BEGIN

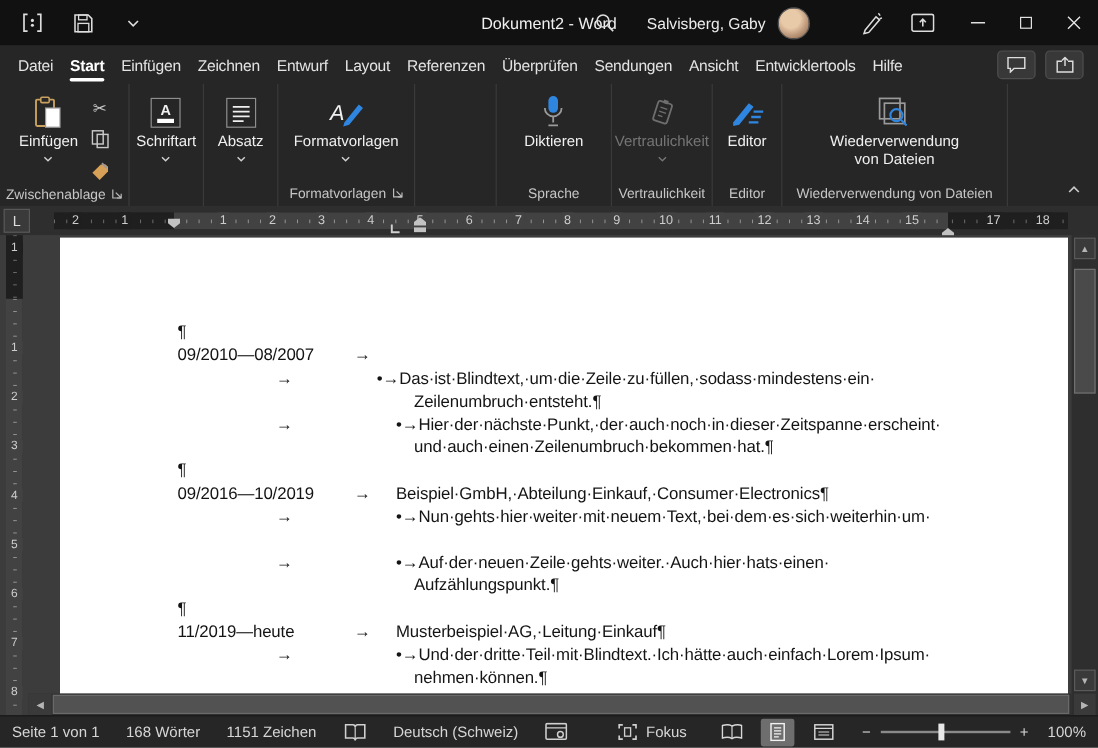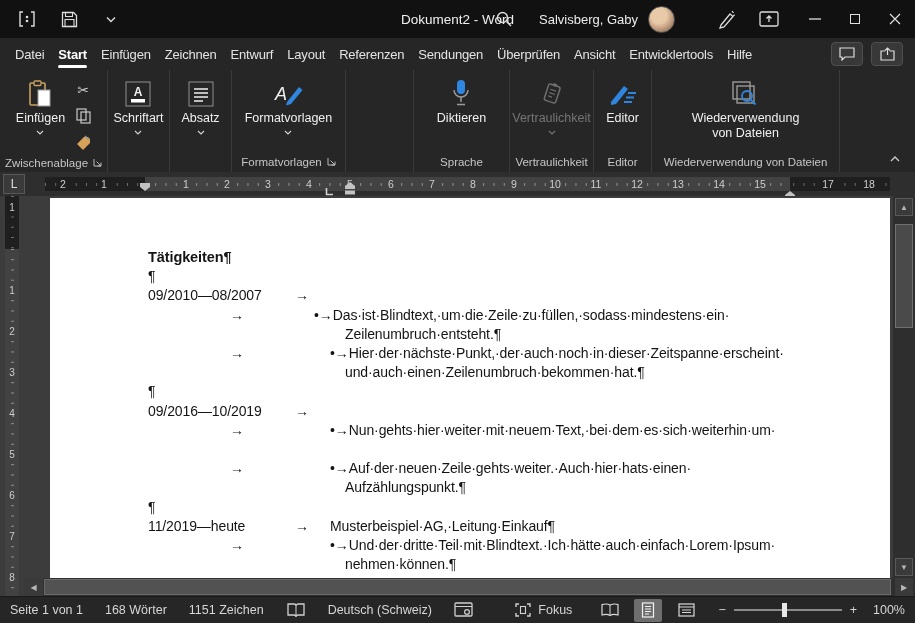--- a/index.html
+++ b/index.html
@@ -165,8 +165,8 @@
     <span class="rtab">Entwurf</span>
     <span class="rtab">Layout</span>
     <span class="rtab">Referenzen</span>
+    <span class="rtab">Überprüfen</span>
     <span class="rtab">Sendungen</span>
-    <span class="rtab">Überprüfen</span>
     <span class="rtab">Ansicht</span>
     <span class="rtab">Entwicklertools</span>
     <span class="rtab">Hilfe</span>

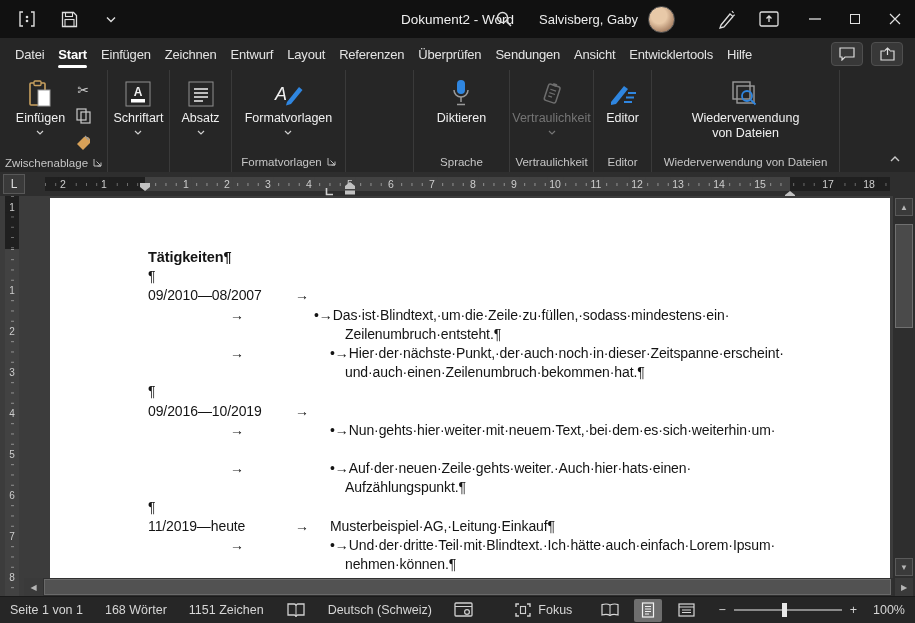--- a/index.html
+++ b/index.html
@@ -458,9 +458,6 @@
     </div>
 
     <div class="page">
-      <div class="dl" style="top:50px">
-          <span class="seg b" style="left:0">Tätigkeiten¶</span>
-        </div>
       <div class="dl" style="top:69px">
           <span class="seg" style="left:0">¶</span>
         </div>

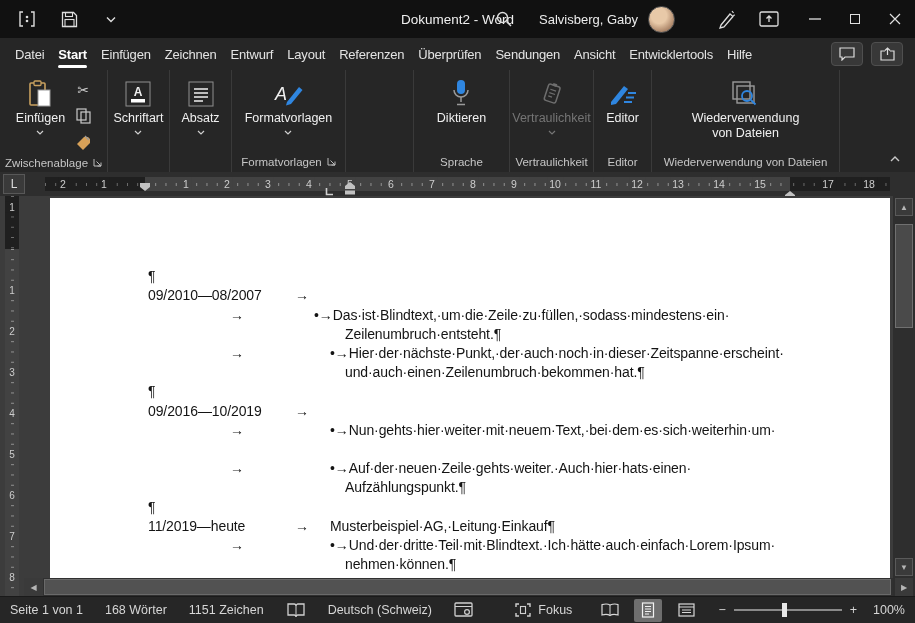--- a/index.html
+++ b/index.html
@@ -485,6 +485,7 @@
       <div class="dl" style="top:204px">
         <span class="seg" style="left:0">09/2016—10/2019</span>
         <span class="seg" style="left:147px">→</span>
+        <span class="seg" style="left:182px">Beispiel·GmbH,·Abteilung·Einkauf,·Consumer·Electronics¶</span>
       </div>
       <div class="dl" style="top:223px">
         <span class="seg" style="left:82px">→</span>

END

Set the listing above down again exactly, leaving pictures out.

--- a/index.html
+++ b/index.html
@@ -165,8 +165,8 @@
     <span class="rtab">Entwurf</span>
     <span class="rtab">Layout</span>
     <span class="rtab">Referenzen</span>
+    <span class="rtab">Überprüfen</span>
     <span class="rtab">Sendungen</span>
-    <span class="rtab">Überprüfen</span>
     <span class="rtab">Ansicht</span>
     <span class="rtab">Entwicklertools</span>
     <span class="rtab">Hilfe</span>

--- a/index.html
+++ b/index.html
@@ -458,9 +458,6 @@
     </div>
 
     <div class="page">
-      <div class="dl" style="top:50px">
-          <span class="seg b" style="left:0">Tätigkeiten¶</span>
-        </div>
       <div class="dl" style="top:69px">
           <span class="seg" style="left:0">¶</span>
         </div>

--- a/index.html
+++ b/index.html
@@ -485,6 +485,7 @@
       <div class="dl" style="top:204px">
         <span class="seg" style="left:0">09/2016—10/2019</span>
         <span class="seg" style="left:147px">→</span>
+        <span class="seg" style="left:182px">Beispiel·GmbH,·Abteilung·Einkauf,·Consumer·Electronics¶</span>
       </div>
       <div class="dl" style="top:223px">
         <span class="seg" style="left:82px">→</span>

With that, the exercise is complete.